Rethinking the Data Access Layer
In this short series I want to examine exactly what I need out of a DAL and how I plan to approach solving this problem in a somewhat different way that Steve, Mark or Doug have taken . . .
Speaking in Tongues
What do I need my DAL to do? Well, firstly I need to abstract SQL specific differences between MySQL and MSSQL, so I need it to take declaritive query requirements that can be expressed cross platform and to transform those into SQL specific dialiects if necessary/appropriate.
Get Associations
Secondly, the most common requirement is to get associated has-one or has-many relationships. If a category has-many products, I want to have something like a CategoryService.getAssociatedProducts(CategoryID) for getting all of the products associated to that category.
Cascading Deletes
I also need the ability for deleting composed objects and object specific joins. If I delete product 3, I also want to delete all of the ProducttoCategory joins for product 3. If I delete a user and addresses are composed as opposed to associated in my object model for a given project, I want to delete their addresses (but not associated objects like the company that they work for which could be associated to multiple users).
Manage Joins
I also need my DAL to manage joins, so if I save a product with a ProductCategoryIDList of 2,4,5,6, I probably need to write four records to a ProducttoCategory table as well as saving the ID list (for easier editing) in the Product table. I also need a strategy for rich joining tables - such as a ProducttoAttributeOptions table which not only allows you to associate the colors red, green and blue to a given product, but also to change the weight, price or SKU based on the option picked by an end user.
Magic Fields
I'm also going to be adding some "magic fields" and naming conventions for my own specific use case to keep track of last updated, created date, who edited the record, who owns it and also a bunch of versioning and revisioning features that I happen to need and will wrap either in or (more likely) just above my DAL.

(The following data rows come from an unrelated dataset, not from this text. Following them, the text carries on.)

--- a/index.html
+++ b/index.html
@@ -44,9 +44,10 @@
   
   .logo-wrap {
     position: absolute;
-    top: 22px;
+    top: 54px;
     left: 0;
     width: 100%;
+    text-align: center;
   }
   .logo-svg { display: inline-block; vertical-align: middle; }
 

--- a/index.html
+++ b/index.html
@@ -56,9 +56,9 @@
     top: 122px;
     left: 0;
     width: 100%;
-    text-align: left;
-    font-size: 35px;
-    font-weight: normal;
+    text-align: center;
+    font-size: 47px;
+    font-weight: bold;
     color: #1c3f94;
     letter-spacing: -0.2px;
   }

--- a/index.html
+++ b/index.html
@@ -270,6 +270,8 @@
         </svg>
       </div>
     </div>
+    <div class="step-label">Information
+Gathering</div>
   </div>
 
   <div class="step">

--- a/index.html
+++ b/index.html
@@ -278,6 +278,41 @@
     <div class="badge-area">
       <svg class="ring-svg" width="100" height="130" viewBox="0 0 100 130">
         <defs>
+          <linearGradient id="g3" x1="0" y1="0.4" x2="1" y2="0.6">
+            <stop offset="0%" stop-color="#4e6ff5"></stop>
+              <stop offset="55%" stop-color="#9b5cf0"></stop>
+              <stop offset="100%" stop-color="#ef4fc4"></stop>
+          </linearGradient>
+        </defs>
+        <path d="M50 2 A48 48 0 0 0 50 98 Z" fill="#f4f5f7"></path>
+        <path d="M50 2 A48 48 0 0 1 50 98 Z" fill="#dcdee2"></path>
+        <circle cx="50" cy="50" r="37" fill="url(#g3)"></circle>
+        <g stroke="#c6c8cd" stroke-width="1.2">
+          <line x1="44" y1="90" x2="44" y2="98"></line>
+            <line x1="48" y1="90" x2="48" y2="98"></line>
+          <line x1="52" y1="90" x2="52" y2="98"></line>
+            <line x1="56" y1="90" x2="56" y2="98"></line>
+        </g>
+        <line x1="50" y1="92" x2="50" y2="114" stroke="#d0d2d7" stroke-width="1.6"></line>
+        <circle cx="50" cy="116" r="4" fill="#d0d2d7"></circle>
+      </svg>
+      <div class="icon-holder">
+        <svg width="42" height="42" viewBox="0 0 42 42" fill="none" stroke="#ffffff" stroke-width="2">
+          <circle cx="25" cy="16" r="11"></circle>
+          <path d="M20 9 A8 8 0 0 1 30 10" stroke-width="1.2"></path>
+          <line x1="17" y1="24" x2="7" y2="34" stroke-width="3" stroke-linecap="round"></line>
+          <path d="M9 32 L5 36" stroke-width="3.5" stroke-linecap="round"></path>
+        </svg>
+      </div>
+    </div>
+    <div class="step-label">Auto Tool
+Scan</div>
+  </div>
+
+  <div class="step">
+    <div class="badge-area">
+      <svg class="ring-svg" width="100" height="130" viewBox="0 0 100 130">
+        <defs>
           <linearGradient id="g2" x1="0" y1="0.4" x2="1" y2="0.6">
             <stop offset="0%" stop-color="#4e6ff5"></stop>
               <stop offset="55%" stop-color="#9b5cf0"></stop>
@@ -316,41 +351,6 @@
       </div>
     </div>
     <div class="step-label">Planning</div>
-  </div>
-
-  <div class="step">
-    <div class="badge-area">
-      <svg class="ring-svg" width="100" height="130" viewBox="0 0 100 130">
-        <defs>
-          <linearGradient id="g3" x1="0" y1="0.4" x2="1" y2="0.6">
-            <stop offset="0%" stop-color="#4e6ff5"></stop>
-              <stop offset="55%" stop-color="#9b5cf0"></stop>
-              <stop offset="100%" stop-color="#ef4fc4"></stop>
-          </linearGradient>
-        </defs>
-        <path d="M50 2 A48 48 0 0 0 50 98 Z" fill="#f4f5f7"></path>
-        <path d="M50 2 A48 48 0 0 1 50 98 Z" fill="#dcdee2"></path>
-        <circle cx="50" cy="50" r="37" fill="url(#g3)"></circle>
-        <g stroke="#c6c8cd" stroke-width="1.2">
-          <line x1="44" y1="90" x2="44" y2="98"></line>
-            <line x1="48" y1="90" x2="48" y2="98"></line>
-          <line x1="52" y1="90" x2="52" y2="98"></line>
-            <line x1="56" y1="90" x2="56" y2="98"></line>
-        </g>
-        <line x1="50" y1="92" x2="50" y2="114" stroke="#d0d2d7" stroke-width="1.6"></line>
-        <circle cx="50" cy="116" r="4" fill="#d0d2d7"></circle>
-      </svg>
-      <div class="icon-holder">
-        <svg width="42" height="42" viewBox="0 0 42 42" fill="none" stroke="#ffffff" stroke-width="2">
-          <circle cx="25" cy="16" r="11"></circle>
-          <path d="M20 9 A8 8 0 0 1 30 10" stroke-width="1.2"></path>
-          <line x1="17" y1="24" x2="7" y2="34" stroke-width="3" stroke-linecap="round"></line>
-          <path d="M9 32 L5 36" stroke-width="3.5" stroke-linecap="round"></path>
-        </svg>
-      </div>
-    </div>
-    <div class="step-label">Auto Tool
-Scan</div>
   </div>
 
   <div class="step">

I considered seriously implementing mapping of property names to database column names, but decided that my use case is for green field apps, so while it is fairly easy to implement, it is a layer of complexity I don't need.
Everything I Need - and Nothing More
True ORMs take on the extremely difficult job of automatically mapping between the object and the relational paradigms. With ORMs you can save a fully loaded object and it'll do all of the necessary inserts and updates to all of the affected tables. However (and maybe it is just me), I really haven't come across a use case where I needed the full power of an ORM.
There are three times I feel like an ORM would be useful. When I want to get an object loaded with some or all of its associated objects (I want to display a category and want its associated products and subcategories), when I want to auto populate joining tables (when I save a product and want to save the ProducttoCategory joins), and when I want to automate the clean up of deleting join records and composed objects on deleting a specific object. Other than those three requirements (and the ability to speak different dialects of SQL), I don't find myself needing a full blown ORM. For instance, while I may need to get the addresses associated to a user, when it is time to save them - I can just save them. I don't need to save them as part of the user - I can just insert or update them based on their unique identifier. Loading them into a User object and then User.save()ing is more work than I need to do to just to ensure that AddressUserID is set correctly.
Any thoughts? Are there any other things you find that your ORM does for you that you couldn't easily achieve in another way? (I'm talking about support for query types - caching and other such features are a discussion/addition for another day).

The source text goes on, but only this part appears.